数にかぎりのあることばをたよりにしてかぎりない事象に対処しなければならない,言語の宿命が比喩を必要とする……とは,これまでもくどいほど強調してきた事実だが,そのための人々の様々の工夫がつもりつもって,辞書のなかの単語たちは,すこぶる弾力的な意味のひろがりをもっている。それは,転化表現となった比喩の集積だが,そのように慣用化する比喩のうちで,隠喩や換喩ほど目立たないくせにじつはもっとも大きな比率をもつものは提喩であろう。
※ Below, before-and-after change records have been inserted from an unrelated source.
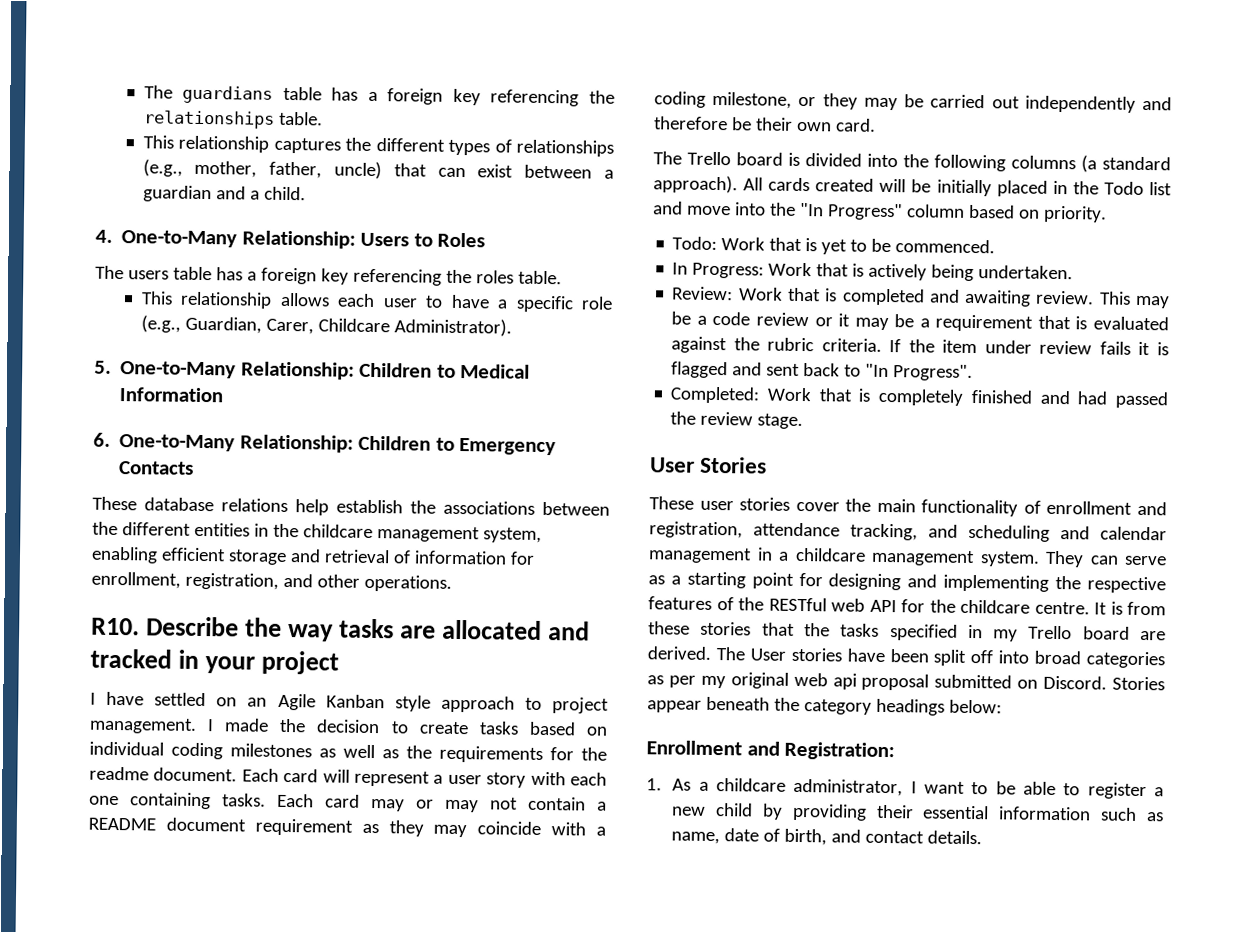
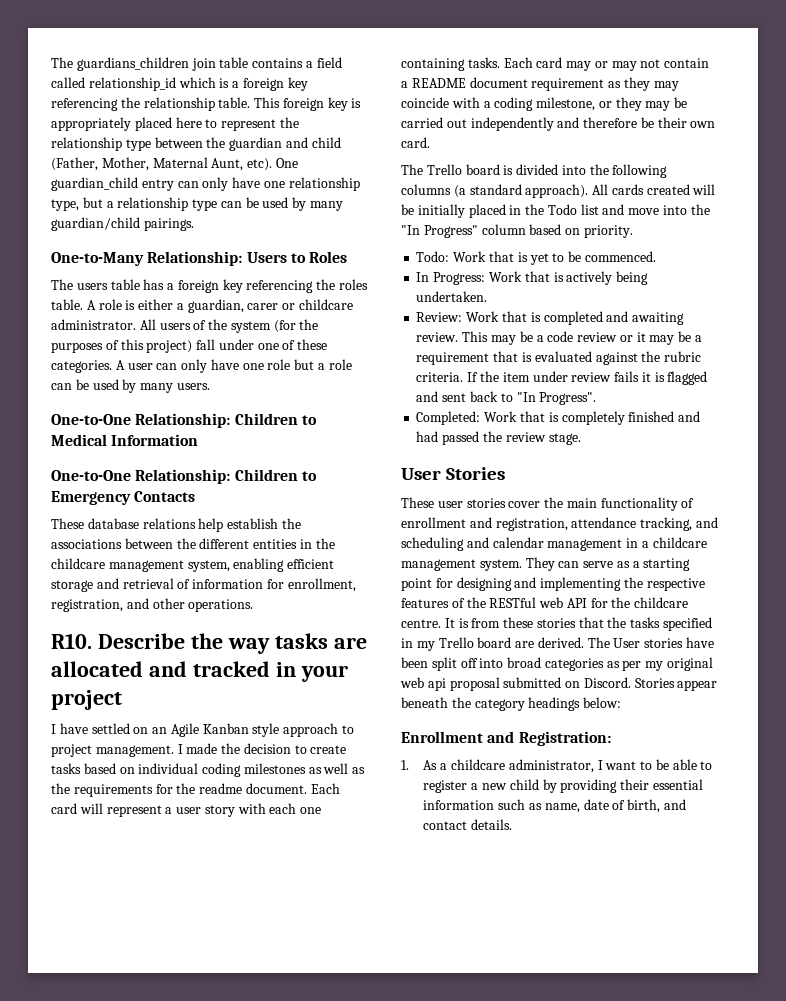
- The guardians table has a foreign key referencing the relationships table.
- This relationship captures the different types of relationships (e.g., mother, father, uncle) that can exist between a guardian and a child.
- 4. One-to-Many Relationship: Users to Roles
+ The guardians_children join table contains a field called relationship_id which is a foreign key referencing the relationship table. This foreign key is appropriately placed here to represent the relationship type between the guardian and child (Father, Mother, Maternal Aunt, etc). One guardian_child entry can only have one relationship type, but a relationship type can be used by many guardian/child pairings.
+ One-to-Many Relationship: Users to Roles
- The users table has a foreign key referencing the roles table.
- This relationship allows each user to have a specific role (e.g., Guardian, Carer, Childcare Administrator).
- 5. One-to-Many Relationship: Children to Medical Information
+ The users table has a foreign key referencing the roles table. A role is either a guardian, carer or childcare administrator. All users of the system (for the purposes of this project) fall under one of these categories. A user can only have one role but a role can be used by many users.
+ One-to-One Relationship: Children to Medical Information
- 6. One-to-Many Relationship: Children to Emergency Contacts
+ One-to-One Relationship: Children to Emergency Contacts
その理由は,提喩性こそ,隠喩性や換喩性よりはるかに語彙体系の本質に深くかかわる性格だという点にある。語彙とは,ある言語圏に生きる人間たちが,世代をかさねつつ,無限に広い意味領域を切り分け区分してきた分類法の集積である。言語がその文化圏に生きた,生きる,生きるであろう人々全員の共有財産である以上,語の概念=意味がある節度を守りながらも不断に(日本語であれば,ひとりの日本人が1回発言するたびに少しずつ)膨張と収縮をくりかえすのは当然のことであろう。そして,概念=意味の膨張と収縮とは,提喩現象にほかならない。提喩は,比喩のうちでもっとも比喩性の目立たぬ形式である。レトリック学者ル・ゲルンが,俗に類と種の提喩と呼ばれているものは比喩ではなくたんに正常な言語現象にほかならないという,粗忽な断定をくだした気もちも,わからぬではない。意図的な表現として目立つ提喩は,正常な言語活動としての提喩表現のうちの,いわば「前衛」的なかたちのことなのだ。そのうちのあるものはすぐれた認識的前衛であり,あるものは娯楽的前衛である。
私たちの日常言語は,語彙体系に回収され編入された提喩であふれている。新しい事態に対処するための便利な新造語としての提喩も多い。都会を「緑化」しようというのは,決して町じゅうにグリーンのペンキを塗りたくろうということではない。